February 02, 2017
Pain Management Physician Resolves Georgia False Medicaid Claims Act Allegations
ATLANTA – Today, Georgia Attorney General Chris Carr joined the United States Attorney’s Office for the Northern District of Georgia, the United States Attorney’s Office for the Eastern District of Kentucky and Attorney General Andy Beshear of the Commonwealth of Kentucky in announcing that pain management physician, Dr. Robert Windsor, has agreed to the entry of a $20 million consent judgment to resolve allegations that he violated the Georgia False Medicaid Claims Act, the federal False Claims Act and other state laws and regulations by billing federal healthcare programs, including Georgia Medicaid, for medically unnecessary diagnostic tests and for billing Medicare and Tricare for surgical monitoring services that he did not perform. Dr. Windsor owned pain management clinics in Georgia and Kentucky that operated under the umbrella of National Pain Care, Inc.
“Providers have a responsibility to ensure that their services are medically necessary and appropriate before they bill the Medicaid program,” said Attorney General Carr. “The Office of the Attorney General is committed to holding Medicaid providers accountable for seeking payment for unnecessary medical procedures. We would like to thank our federal colleagues and the Kentucky Medicaid Fraud Control Unit for their close cooperation in this investigation.”
The government alleges that Dr. Windsor engaged in two schemes. First, the government alleges that Dr.

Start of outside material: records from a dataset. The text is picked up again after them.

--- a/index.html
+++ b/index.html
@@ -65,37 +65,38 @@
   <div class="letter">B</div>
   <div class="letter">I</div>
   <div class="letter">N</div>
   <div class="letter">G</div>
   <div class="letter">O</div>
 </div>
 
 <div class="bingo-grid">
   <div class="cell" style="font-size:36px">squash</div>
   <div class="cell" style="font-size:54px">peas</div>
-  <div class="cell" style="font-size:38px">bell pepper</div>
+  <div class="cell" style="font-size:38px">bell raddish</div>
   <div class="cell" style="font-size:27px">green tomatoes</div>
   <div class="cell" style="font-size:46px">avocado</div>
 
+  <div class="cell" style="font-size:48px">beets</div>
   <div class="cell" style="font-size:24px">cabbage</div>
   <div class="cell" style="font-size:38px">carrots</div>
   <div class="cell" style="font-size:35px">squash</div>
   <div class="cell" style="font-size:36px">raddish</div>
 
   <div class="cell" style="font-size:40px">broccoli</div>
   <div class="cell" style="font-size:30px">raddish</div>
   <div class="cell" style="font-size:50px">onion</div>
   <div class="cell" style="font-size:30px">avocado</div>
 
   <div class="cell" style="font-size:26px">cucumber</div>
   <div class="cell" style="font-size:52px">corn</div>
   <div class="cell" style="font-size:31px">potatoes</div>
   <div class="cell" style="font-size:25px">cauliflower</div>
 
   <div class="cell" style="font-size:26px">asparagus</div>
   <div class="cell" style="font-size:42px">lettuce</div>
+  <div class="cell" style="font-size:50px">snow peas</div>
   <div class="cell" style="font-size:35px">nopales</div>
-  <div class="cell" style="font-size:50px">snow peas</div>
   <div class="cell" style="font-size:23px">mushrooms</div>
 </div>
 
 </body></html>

Windsor submitted or caused the submission of false claims to Medicare, the Georgia and Kentucky Medicaid programs, TRICARE, and FEHBP for medically unnecessary balance tests, nerve conduction and electromyography procedures, and qualitative drug screens performed in Georgia and Kentucky during the period from January 1, 2010 through June 30, 2014.
Second, the United States alleges that Dr. Windsor caused the submission of false claims to Medicare, TRICARE, and FEHBP for the online, real time intraoperative monitoring of surgeries that Dr. Windsor did not personally monitor, that were not monitored by a physician, and that Dr. Windsor falsely represented had been monitored by him during the period from January 1, 2008 through July 22, 2013. On October 24, 2016, Dr. Windsor was sentenced to three years, two months in federal prison and three years of supervised release in connection with this conduct.

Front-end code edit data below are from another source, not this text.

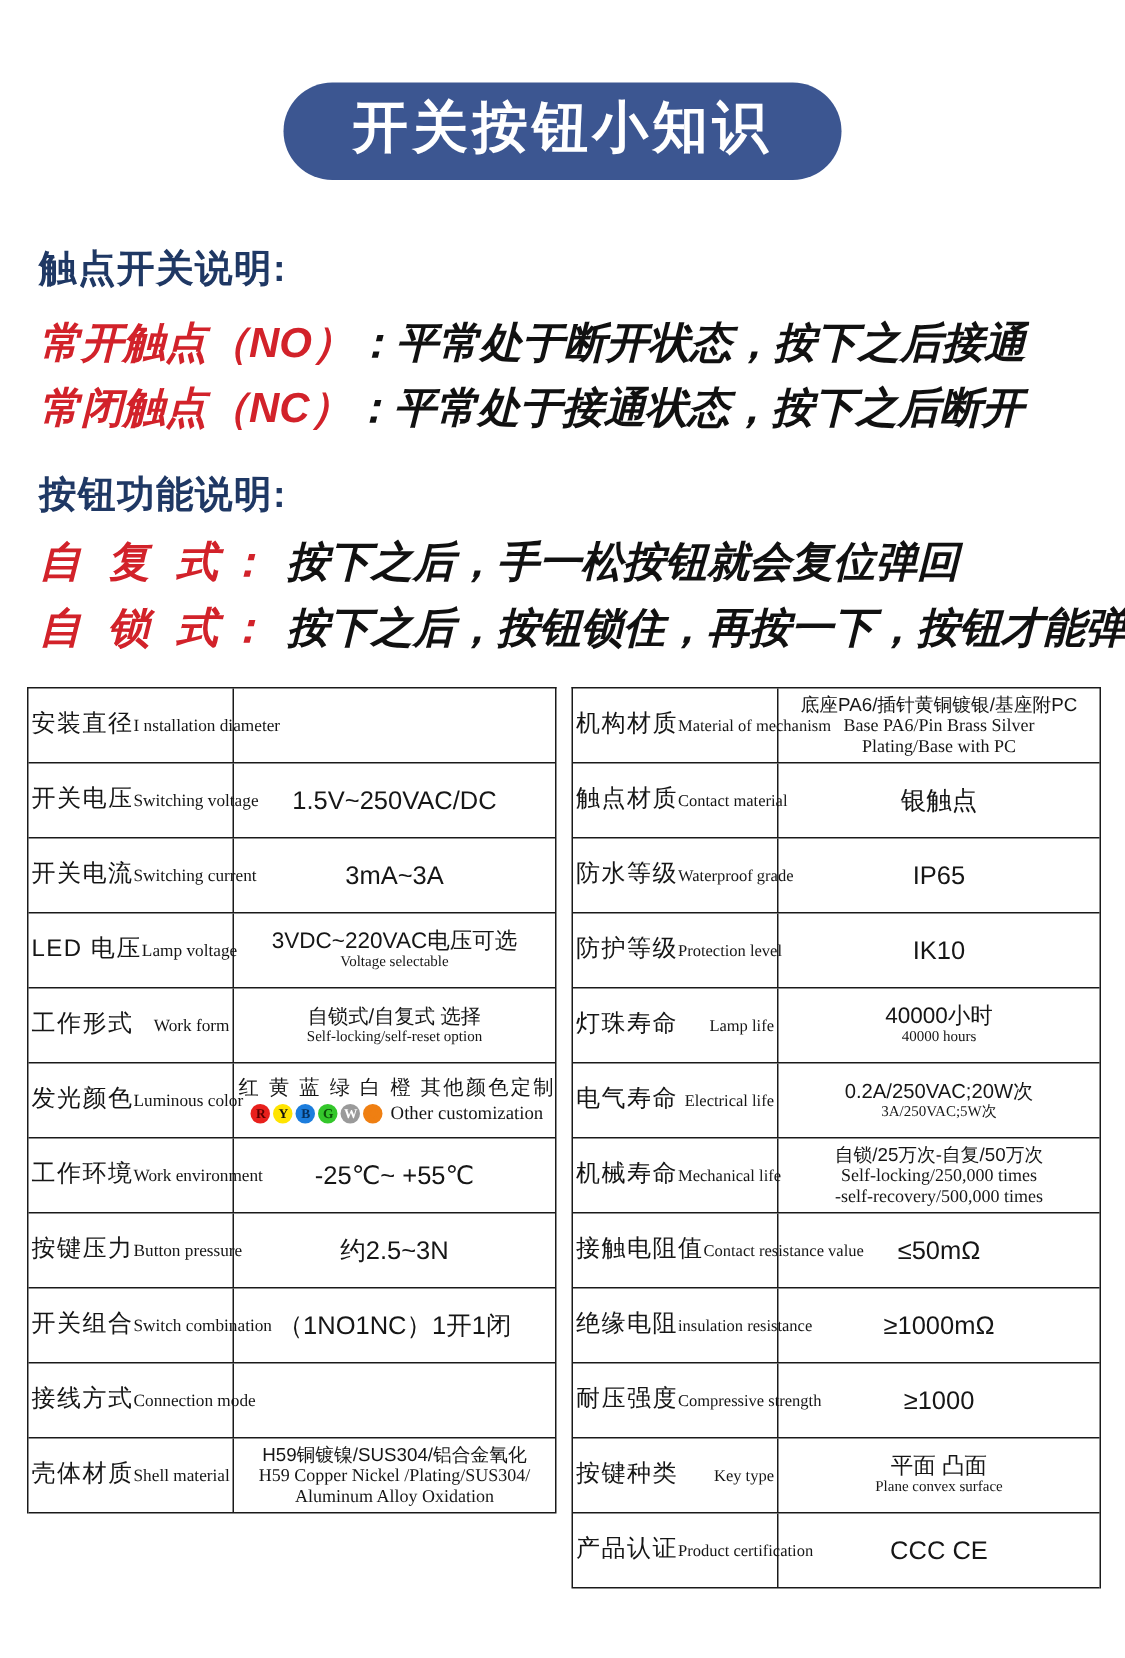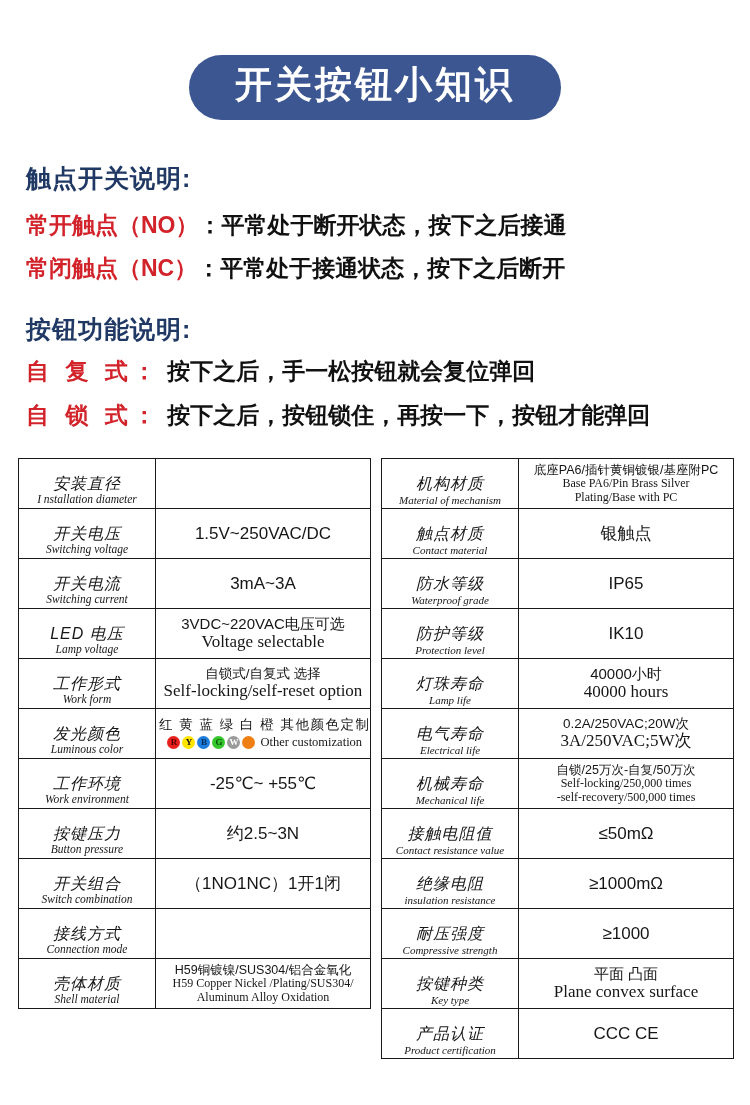--- a/index.html
+++ b/index.html
@@ -36,25 +36,26 @@
   .sec-heading {
     position: absolute; left: 26px;
     color: #1f3864;
     font-size: 25px;
     font-weight: bold;
     letter-spacing: 1px;
     white-space: nowrap;
   }
   .desc-line {
     position: absolute; left: 26px;
-    font-size: 23px;
+    font-size: 28px;
     font-weight: bold;
     white-space: nowrap;
     color: #111111;
     letter-spacing: 0px;
+    font-style: italic;
   }
   .desc-line .term { color: #d2222a; }
   .desc-line .term.spaced { letter-spacing: 5px; }
   .desc-line .body { color: #111111; }
 
   #h-contact  { top: 162px; }
   #l-no       { top: 210px; }
   #l-nc       { top: 253px; }
   #h-function { top: 313px; }
   #l-reset    { top: 356px; }
@@ -75,24 +76,23 @@
   .trow {
     display: flex;
     border-bottom: 1.6px solid #1a1a1a;
     height: 50px;
   }
 
   .tlabel {
     width: 137px;
     flex: 0 0 137px;
     border-right: 1.6px solid #1a1a1a;
-    display: flex; flex-direction: column;
-    align-items: center; justify-content: flex-end;
+    display: flex; 
+    align-items: center; justify-content: space-between;
     padding: 2px 2px;
-    font-style: italic;
   }
   .tlabel .cn {
     font-size: 16px;
     color: #161616;
     line-height: 1.05;
     letter-spacing: 1px;
     white-space: nowrap;
   }
   .tlabel .en {
     font-family: "Liberation Serif", "DejaVu Serif", serif;
@@ -112,21 +112,21 @@
     text-align: center;
   }
   .tvalue .v1 {
     font-size: 15px;
     color: #161616;
     line-height: 1.15;
     white-space: nowrap;
   }
   .tvalue .v2 {
     font-family: "Liberation Serif", "DejaVu Serif", serif;
-    font-size: 17px;
+    font-size: 10px;
     color: #161616;
     line-height: 1.15;
     white-space: nowrap;
   }
   .tvalue .v3 {
     font-family: "Liberation Serif", "DejaVu Serif", serif;
     font-size: 12.5px;
     color: #161616;
     line-height: 1.15;
     white-space: nowrap;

In order to satisfy the $20 million consent judgment, Dr. Windsor will sell all but one of his residential and commercial properties and pay the net sale proceeds to the government. Dr. Windsor will also sell certain other assets, including two boats and four jet skis, and pay the net sale proceeds to the government.
The settlement, in part, resolves a lawsuit filed by a whistleblower Kris Frankenberg under the qui tam provisions of the federal False Claims Act and the Georgia False Medicaid Claims Act. The lawsuit is captioned United States ex rel. Frankenberg v. Windsor et al., No. 1:12-cv-3114 (N.D. Ga.). Mr. Frankenberg will receive from the State of Georgia a share of the settlement payment that resolves the qui tam suit that he filed.
This case was investigated by the Office of the Attorney General’s Medicaid Fraud Control Unit (MFCU), including Investigator Tonia Medlin, Investigative Auditor Denise Colson and Analyst Kirste Young, in coordination with the Kentucky Medicaid Fraud Control Unit, the U.S. Attorney’s Office for the Northern District of Georgia, the U.S. Attorney’s Office for the Eastern District of Kentucky, the U.S. Department of Health & Human Services Office of Inspector General, the Federal Bureau of Investigation and the Defense Criminal Investigative Service.
The civil settlement was reached by The Office of the Attorney General’s Assistant Attorney General Elizabeth White.